An entire group of bugs was discovered in Linksys smart WiFi routers, and security experts say that these bugs could allow access to any hacker that managed to exploit them. Apparently, more than 7,000 routers have these bugs as a part of the system, and anyone who discovered them could have easily overloaded the device, performed a forced reboot and denied access to users, and not only all of that, but also change restricted settings and leak a lot of user’s information.

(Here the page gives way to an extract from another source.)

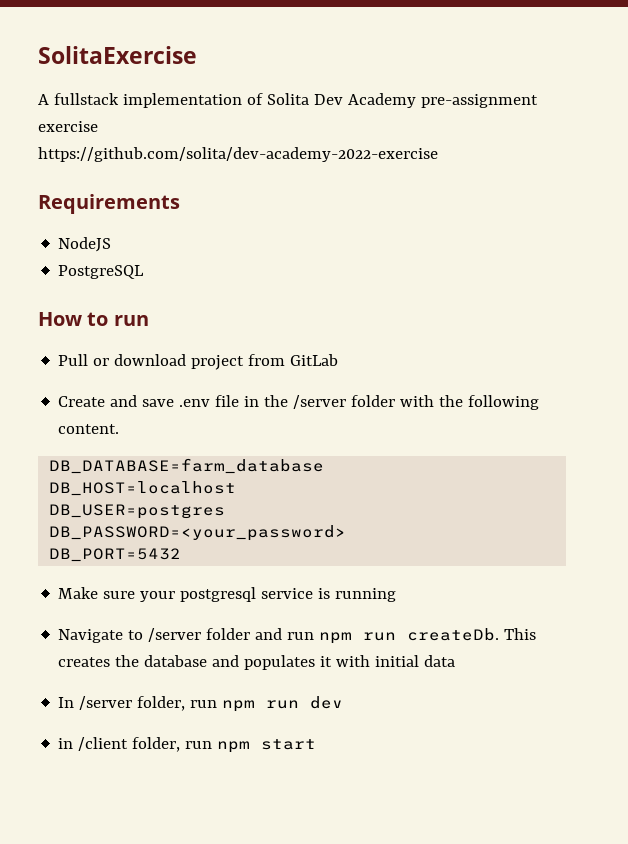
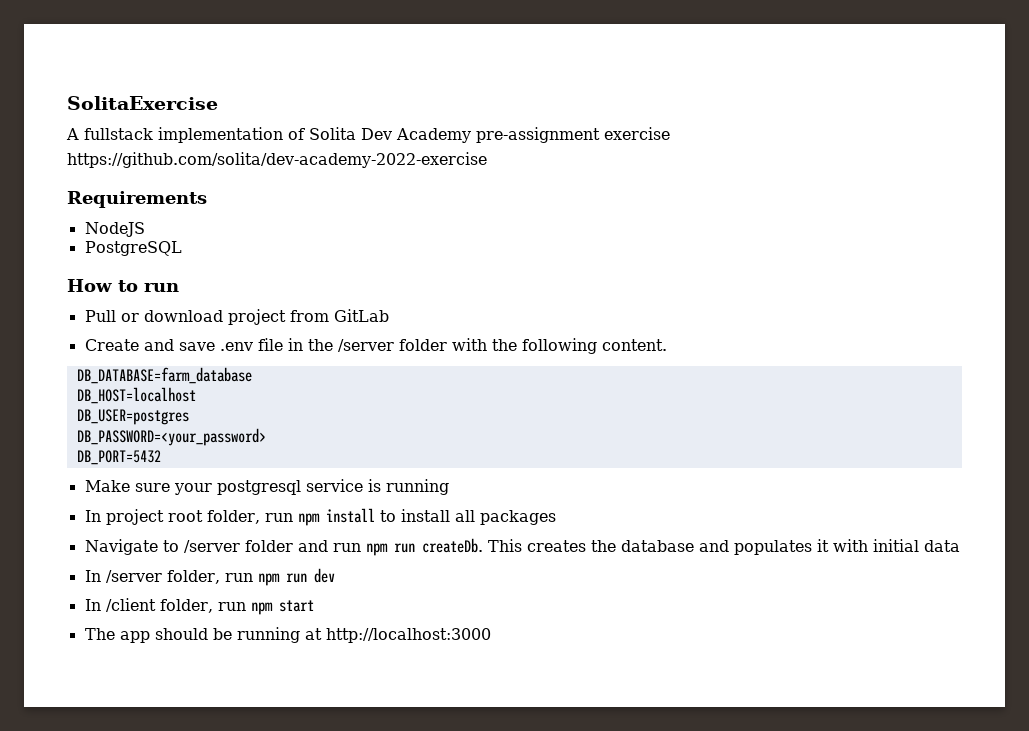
(397, 595) none -> [84,508,556,526] // In project root folder, run npm install to install all packages
[58,738,74,749] in -> [84,599,101,611] In
(317, 744) none -> [84,627,491,643] // The app should be running at http://localhost:3000

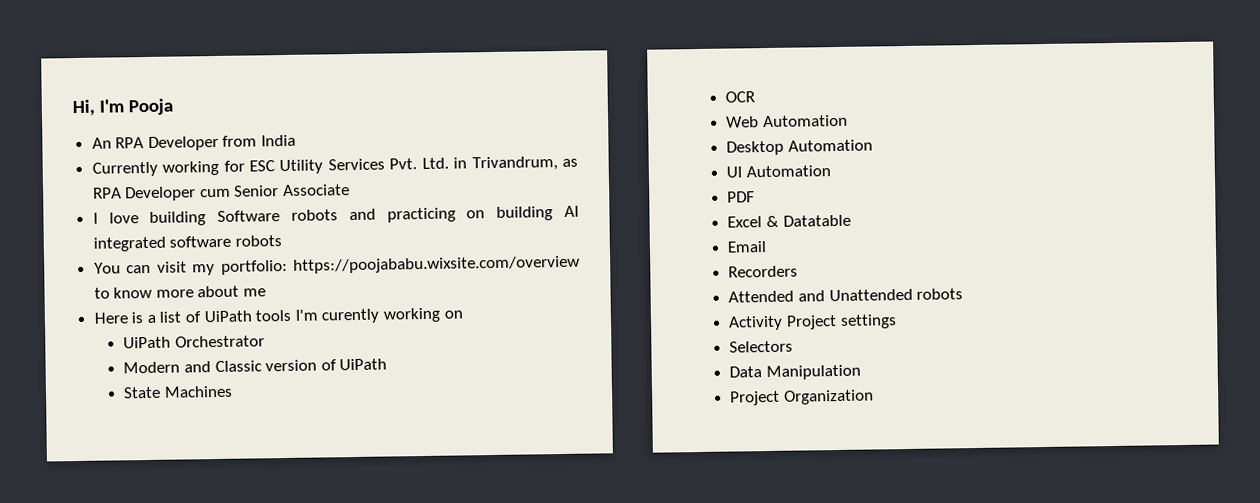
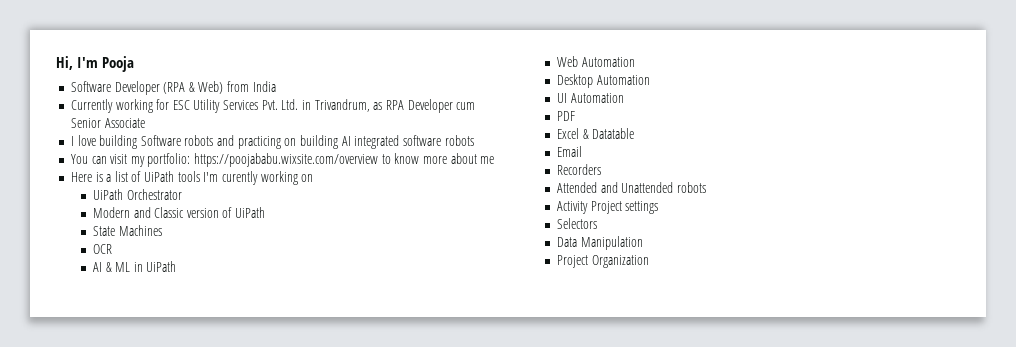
[91,135,219,151] An RPA Developer -> [70,81,224,95] Software Developer (RPA & Web)
(756, 97) none -> [92,261,177,272] // AI & ML in UiPath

IOActive’s cyber security researchers have stated that these flaws could be used by hackers to create an entire botnet network, and could potentially cause harm just like the Mirai DDoS attack did during the last year. These company’s researchers were the ones who informed Linksys of the bugs back in January, and ever since then, these two companies have been working together to deal with the problem.
For now, the problem still remains, but the company claims that the final update will be posted in the coming weeks. Until then, they issued a security advisory with a workaround for the customers with the flawed router.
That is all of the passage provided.